Task data.

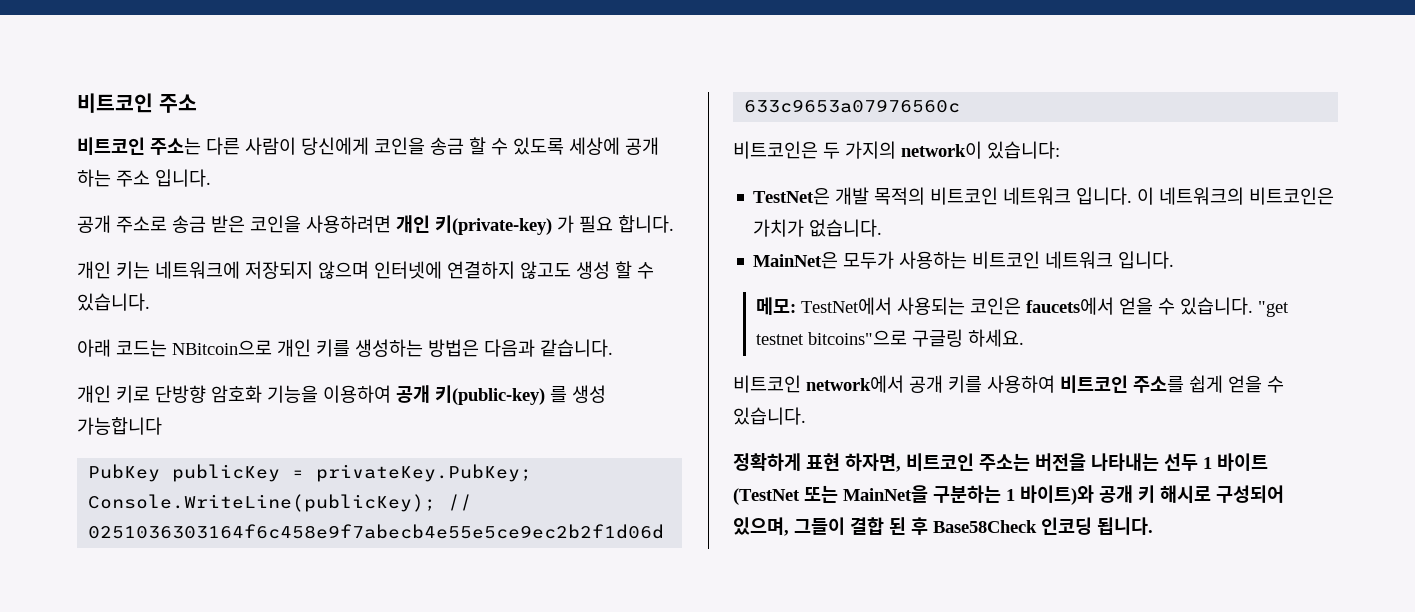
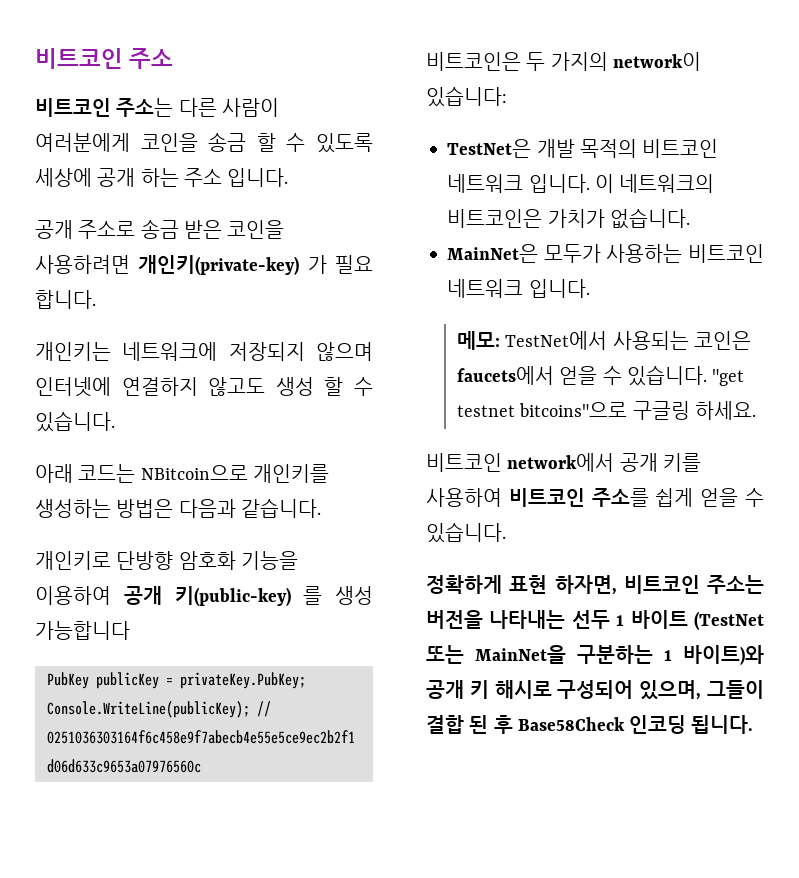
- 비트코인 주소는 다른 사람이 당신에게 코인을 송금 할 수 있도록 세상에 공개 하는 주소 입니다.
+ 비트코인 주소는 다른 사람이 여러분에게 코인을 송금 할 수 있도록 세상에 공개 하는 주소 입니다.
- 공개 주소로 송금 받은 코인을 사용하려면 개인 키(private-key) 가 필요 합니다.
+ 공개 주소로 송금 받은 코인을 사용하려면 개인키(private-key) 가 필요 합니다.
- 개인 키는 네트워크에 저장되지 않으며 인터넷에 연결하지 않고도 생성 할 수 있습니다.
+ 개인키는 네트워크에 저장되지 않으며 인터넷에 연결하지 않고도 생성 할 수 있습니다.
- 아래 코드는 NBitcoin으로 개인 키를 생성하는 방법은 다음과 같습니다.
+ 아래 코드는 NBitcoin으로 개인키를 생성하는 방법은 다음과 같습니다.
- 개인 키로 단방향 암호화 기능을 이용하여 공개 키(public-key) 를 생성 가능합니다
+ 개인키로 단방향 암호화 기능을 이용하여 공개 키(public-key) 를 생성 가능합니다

==

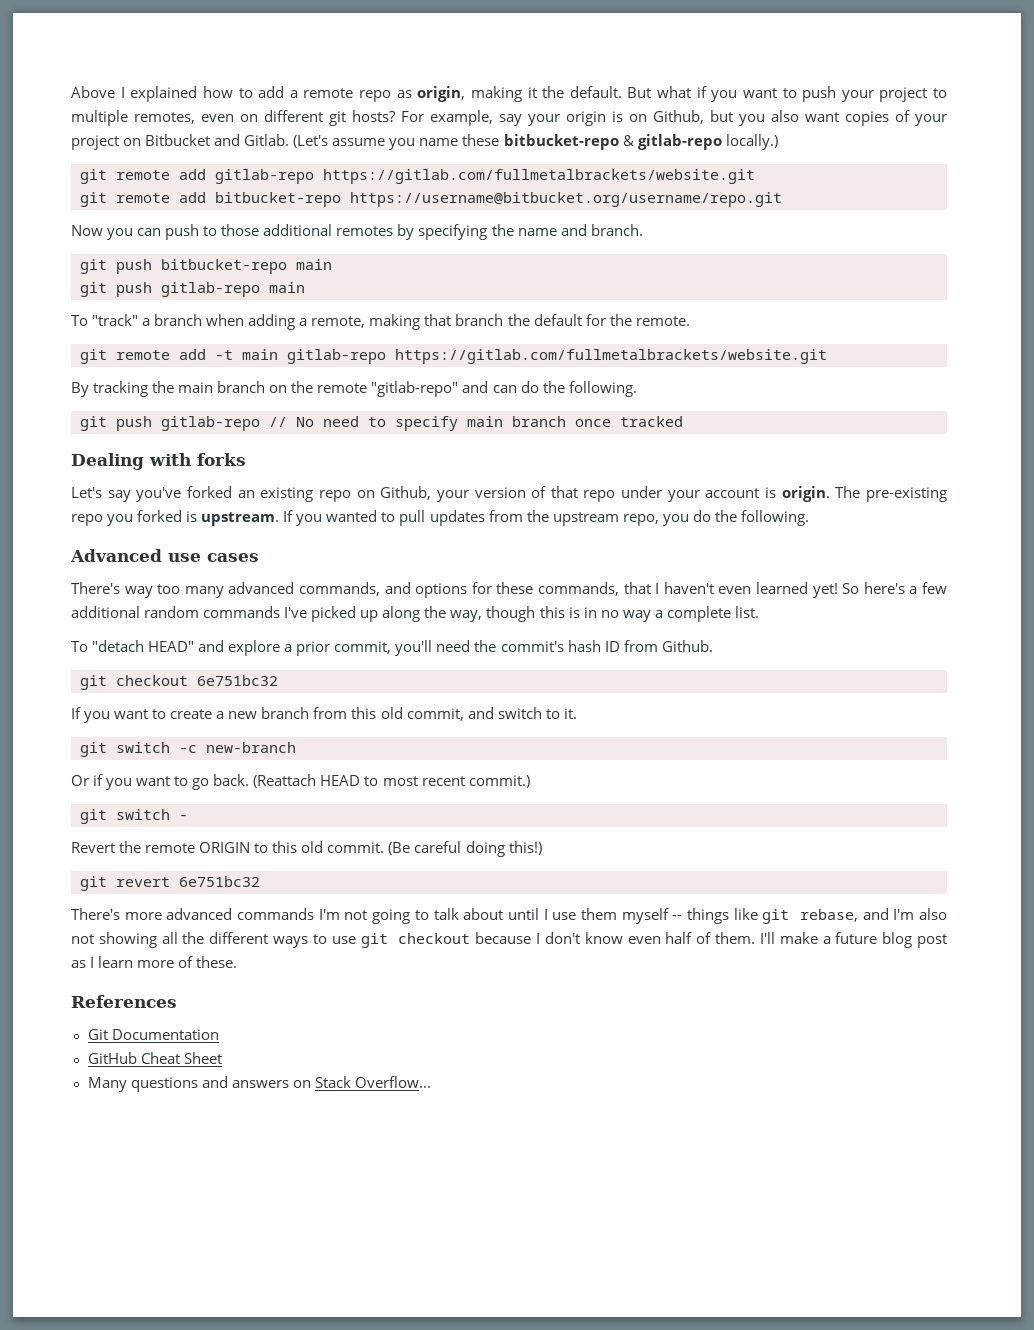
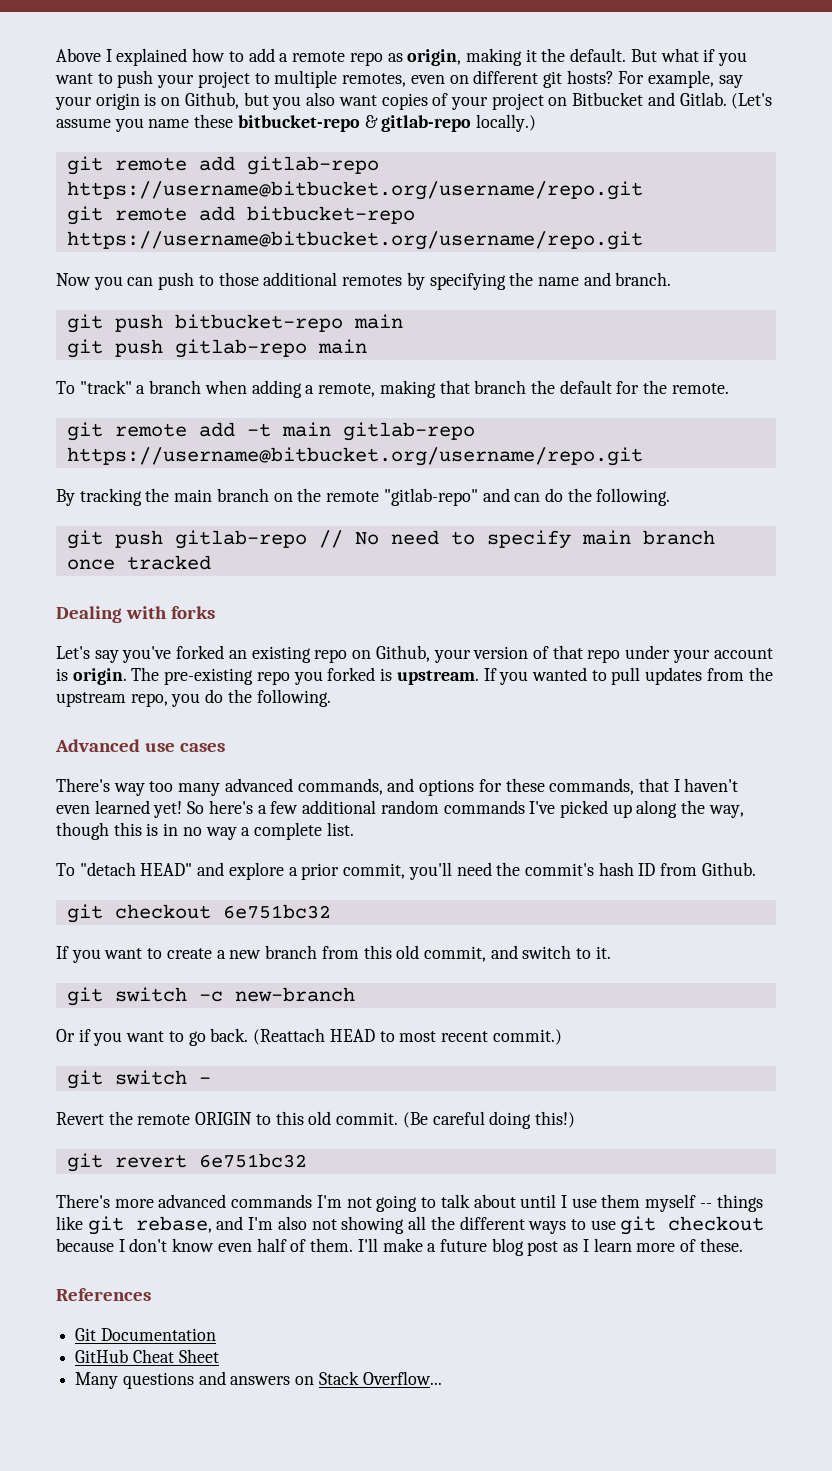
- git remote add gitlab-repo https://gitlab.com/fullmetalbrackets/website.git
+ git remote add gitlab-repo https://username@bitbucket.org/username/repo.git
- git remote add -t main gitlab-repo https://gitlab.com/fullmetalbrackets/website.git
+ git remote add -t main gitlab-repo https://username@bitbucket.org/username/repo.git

Exercise aim. For this exercise, output exactly the lines above from the line with "- 공개 주소로 송금" to the line with "개인키로 단방향 암호화", counting both, and leave out the rest.

Answer to the problem.
- 공개 주소로 송금 받은 코인을 사용하려면 개인 키(private-key) 가 필요 합니다.
+ 공개 주소로 송금 받은 코인을 사용하려면 개인키(private-key) 가 필요 합니다.
- 개인 키는 네트워크에 저장되지 않으며 인터넷에 연결하지 않고도 생성 할 수 있습니다.
+ 개인키는 네트워크에 저장되지 않으며 인터넷에 연결하지 않고도 생성 할 수 있습니다.
- 아래 코드는 NBitcoin으로 개인 키를 생성하는 방법은 다음과 같습니다.
+ 아래 코드는 NBitcoin으로 개인키를 생성하는 방법은 다음과 같습니다.
- 개인 키로 단방향 암호화 기능을 이용하여 공개 키(public-key) 를 생성 가능합니다
+ 개인키로 단방향 암호화 기능을 이용하여 공개 키(public-key) 를 생성 가능합니다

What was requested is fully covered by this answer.